Python API Tutorial

This tutorial shows how to use Nancy Brain programmatically through its Python API.

Installation

pip install nancy-brain

Basic Usage

Initializing the RAG Service

from pathlib import Path
from rag_core.service import RAGService

# Initialize the service
rag_service = RAGService(
    embeddings_path=Path("knowledge_base/embeddings"),
    config_path=Path("config/repositories.yml"),
    weights_path=Path("config/weights.yaml")
)

Searching the Knowledge Base

# Basic search
results = rag_service.search("machine learning optimization")

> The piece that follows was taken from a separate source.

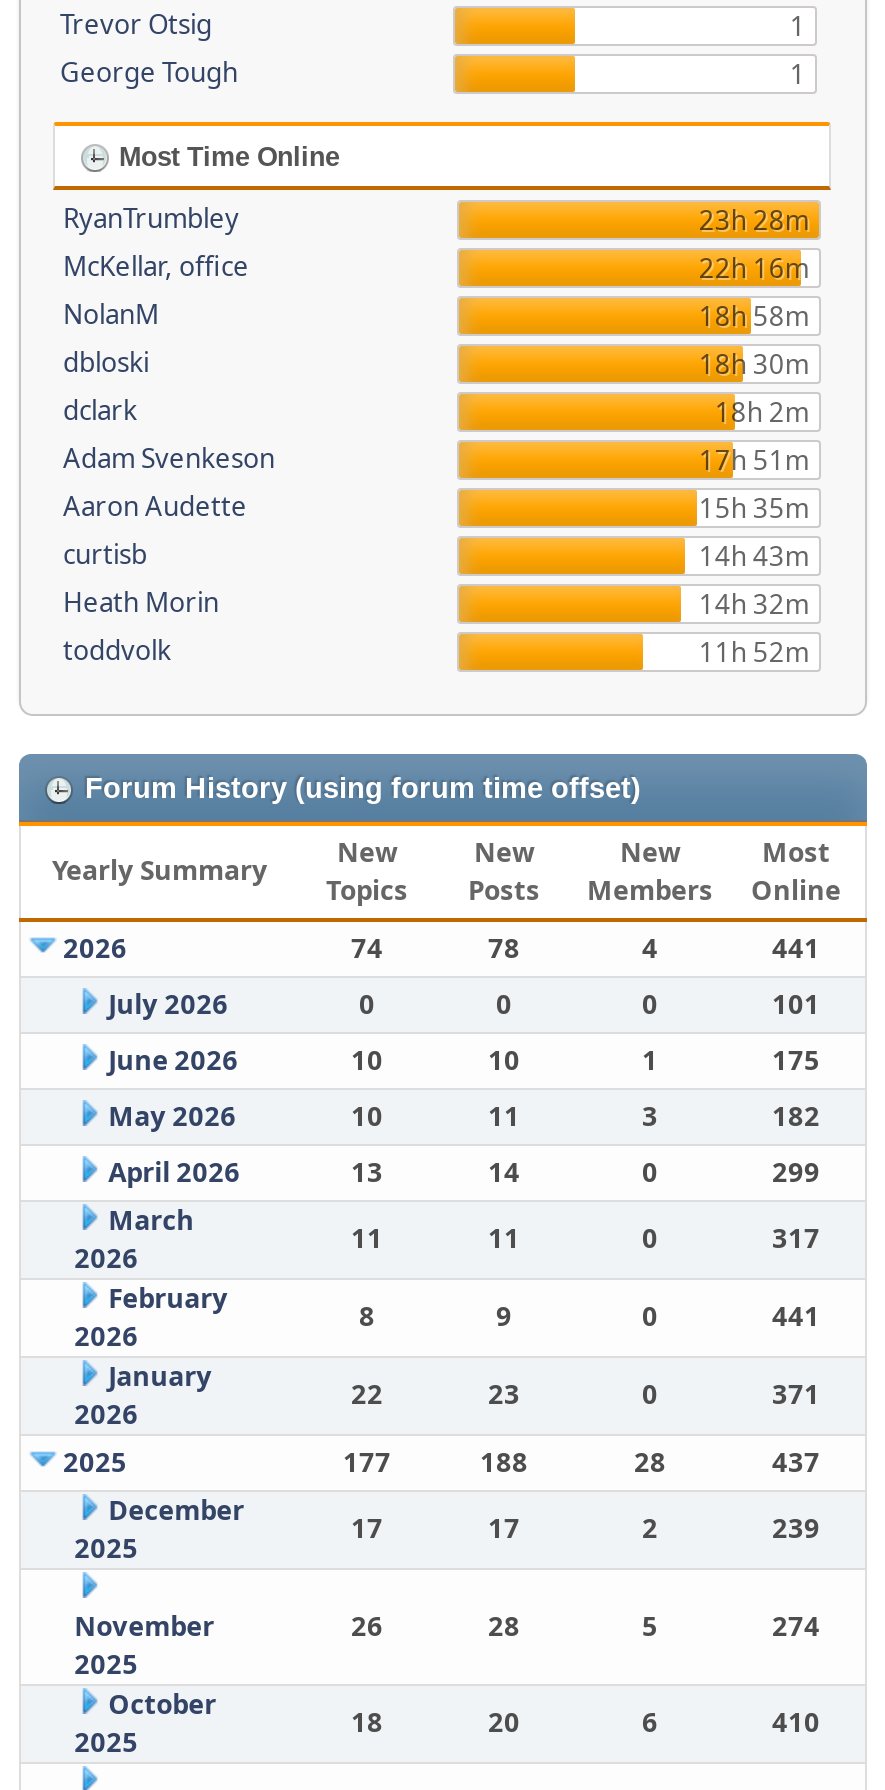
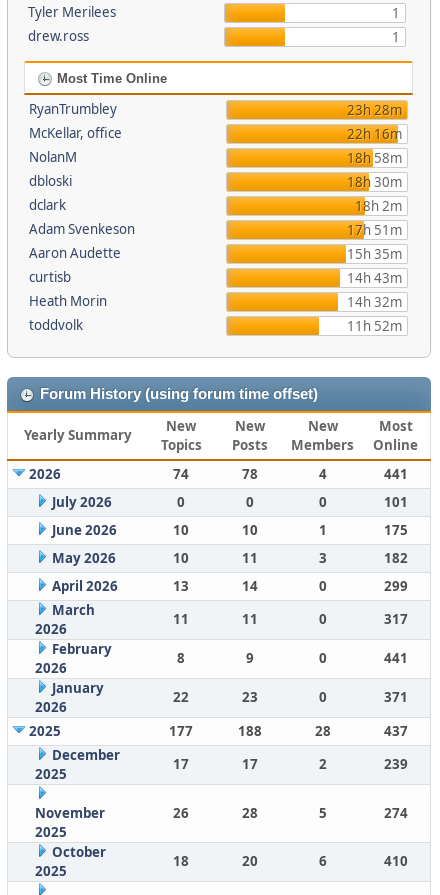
- Trevor Otsig
+ Tyler Merilees

- George Tough
+ drew.ross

# Search with custom limits
results = rag_service.search(
    query="neural networks",
    limit=10
)

# Print results
for result in results:
    print(f"Score: {result.score:.3f}")
    print(f"Text: {result.text[:200]}...")
    print(f"Source: {result.id}")
    print("---")

Building Knowledge Bases

from scripts.build_knowledge_base import main as build_kb

# Build knowledge base programmatically
build_kb(
    config_file="config/repositories.yml",
    embeddings_path="knowledge_base/embeddings",
    force_update=True
)

Exploring the Knowledge Base

# List available documents
document_tree = rag_service.list_tree(max_depth=3)

for item in document_tree:
    if item.is_directory:
        print(f"📁 {item.path}/")
    else:
        print(f"📄 {item.path}")

Advanced Usage

Custom Search Configuration

from rag_core.search import Search

# Custom search with dual embedding models
search = Search(
    embeddings_path=Path("knowledge_base/embeddings"),
    dual=True,  # Use both general and code embeddings
    code_model="microsoft/codebert-base"
)

# Search with namespace filtering
results = search.search(
    query="optimization algorithms",
    namespace="microlensing_tools"
)

Working with Weights

from rag_core.registry import ModelWeights

# Load and customize search weights
weights = ModelWeights(Path("config/weights.yaml"))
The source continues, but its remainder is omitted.